使用CharFilter和Lucene 4.3.0的StandardAnalyzer [英] Using CharFilter with Lucene 4.3.0's StandardAnalyzer
问题描述
我正在尝试将 CharFilter
添加到我的 StandardAnalyzer
。我的目的是从我索引的所有文本中删除标点符号;例如,我想要一个PrefixQuerypf来匹配PF Chang或zaras以匹配Zara。
I am trying to add a CharFilter
to my StandardAnalyzer
. My intention is to strip out punctuation from all the text I index; for example I want a PrefixQuery "pf" to match "P.F. Chang's" or "zaras" to match "Zara's".
这里最简单的攻击计划似乎是在分析之前过滤掉所有标点符号。根据 Analyzer包文档 ,这意味着我应该使用 CharFilter
。
It seems that the easiest plan of attack here is to filter out all punctuation before analysis. Per the Analyzer package documentation, that means I should use a CharFilter
.
然而,实际上几乎不可能插入 CharFilter
进入分析器!
However, it seems next to impossible to actually insert a CharFilter
into the analyzer!
JavaDoc Analyzer.initReader 说覆盖这个,如果你想插入一个CharFilter。
The JavaDoc for Analyzer.initReader says "Override this if you want to insert a CharFilter".
如果我的代码扩展了Analyzer,我可以扩展initReader,但我不能委托摘要 createComponents 到我的基础StandardAnalyzer,因为它受到保护。我不能委托 tokenStream 到我的基础分析器,因为它是最终的。所以Analyzer的子类似乎不能使用另一个Analyzer来完成它的脏工作。
If my code extends Analyzer, I can extend initReader but I cannot delegate the abstract createComponents to my base StandardAnalyzer, as it is protected. I cannot delegate tokenStream to my base analyzer, because it is final. So a subclass of Analyzer seemingly cannot use another Analyzer to do its dirty work.
有一个 AnalyzerWrapper
类似乎完美的我想要的!我可以提供一个基础分析器,只覆盖我想要的部分。除了...... initReader 已被覆盖以委托给基础分析器,这个覆盖是最终的!糟糕!

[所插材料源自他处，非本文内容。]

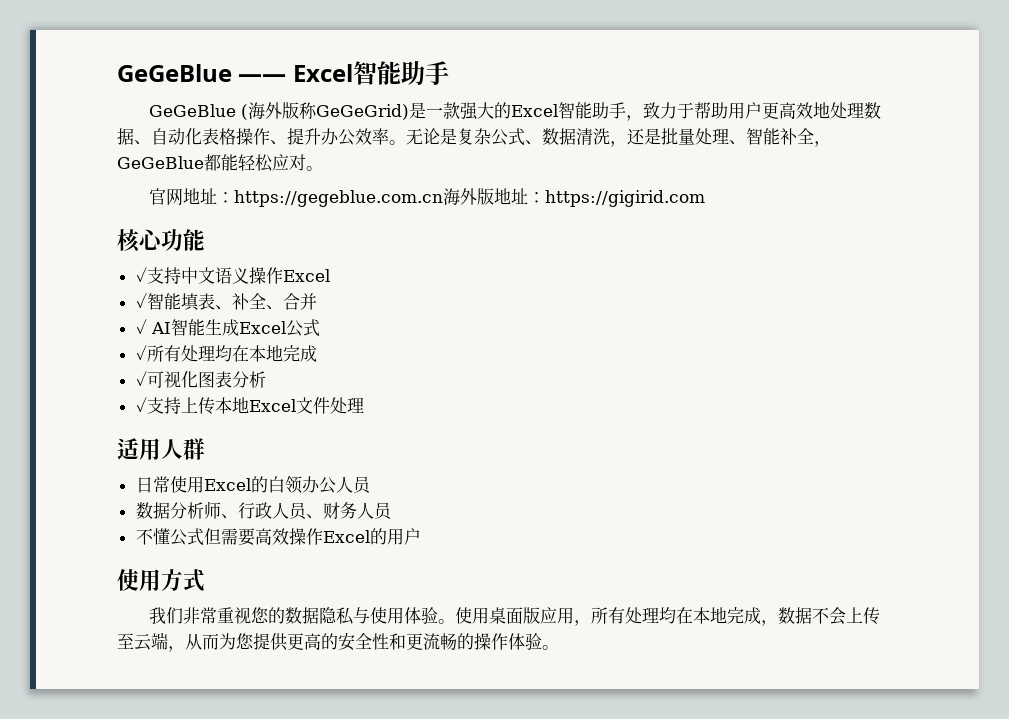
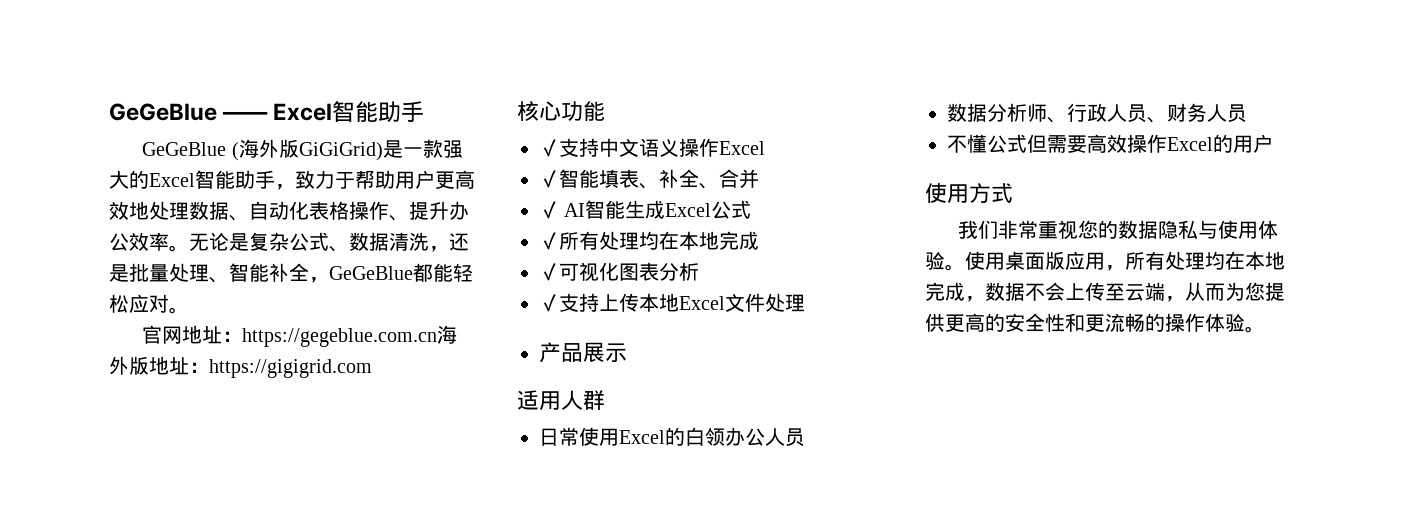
- GeGeBlue (海外版称GeGeGrid)是一款强大的Excel智能助手，致力于帮助用户更高效地处理数据、自动化表格操作、提升办公效率。
+ GeGeBlue (海外版GiGiGrid)是一款强大的Excel智能助手，致力于帮助用户更高效地处理数据、自动化表格操作、提升办公效率。
- 官网地址：https://gegeblue.com.cn海外版地址：https://gigirid.com
+ 官网地址：https://gegeblue.com.cn海外版地址：https://gigigrid.com
+ 产品展示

There is an AnalyzerWrapper
class that seems perfect for what I want! I can provide a base analyzer and only override the pieces that I want. Except … initReader is overridden already to delegate to the base analyzer, and this override is "final"! Bummer!
我想我的分析器
可以在 org.apache中。 lucene.analyzers
包然后我可以访问受保护的 createComponents
方法,但这似乎是一种令人厌恶的hacky方式绕过公共API,我真的应该使用。
I guess I could have my Analyzer
be in the org.apache.lucene.analyzers
package and then I can access the protected createComponents
method, but this seems like a disgustingly hacky way to bypass the public API that I really should use.
我错过了一些明显的东西吗?如何修改 StandardAnalyzer
以使用自定义 CharFilter
?
Am I missing something glaring here? How can I amend a StandardAnalyzer
to use a custom CharFilter
?
推荐答案
目的是覆盖 Analyzer
,而不是 StandardAnalyzer
。我们的想法是你永远不应该对Analyzer实现进行子类化(对这里的一些讨论) )。分析器实现非常简单,并且向实现与StandardAnalyzer相同的标记器/过滤器链的分析器添加CharFilter将类似于:
The intent is for you to override Analyzer
, rather than StandardAnalyzer
. The thinking is that you should never subclass an Analyzer implementation (some discussion of there here). Analyzer implementations are pretty straightforward though, and adding a CharFilter to an Analyzer implementing the same tokenizer/filter chain as StandardAnalyzer would look something like:
public final class MyAnalyzer {
@Override
protected TokenStreamComponents createComponents(String fieldName, Reader reader) {
final StandardTokenizer src = new StandardTokenizer(matchVersion, reader);
TokenStream tok = new StandardFilter(matchVersion, src);
tok = new LowerCaseFilter(matchVersion, tok);
tok = new StopFilter(matchVersion, tok, StopAnalyzer.ENGLISH_STOP_WORDS_SET);
return new TokenStreamComponents(src, tok);
}
@Override
protected Reader initReader(String fieldName, Reader reader) {
//return your CharFilter-wrapped reader here
}
}
这篇关于使用CharFilter和Lucene 4.3.0的StandardAnalyzer的文章就介绍到这了,希望我们推荐的答案对大家有所帮助,也希望大家多多支持IT屋!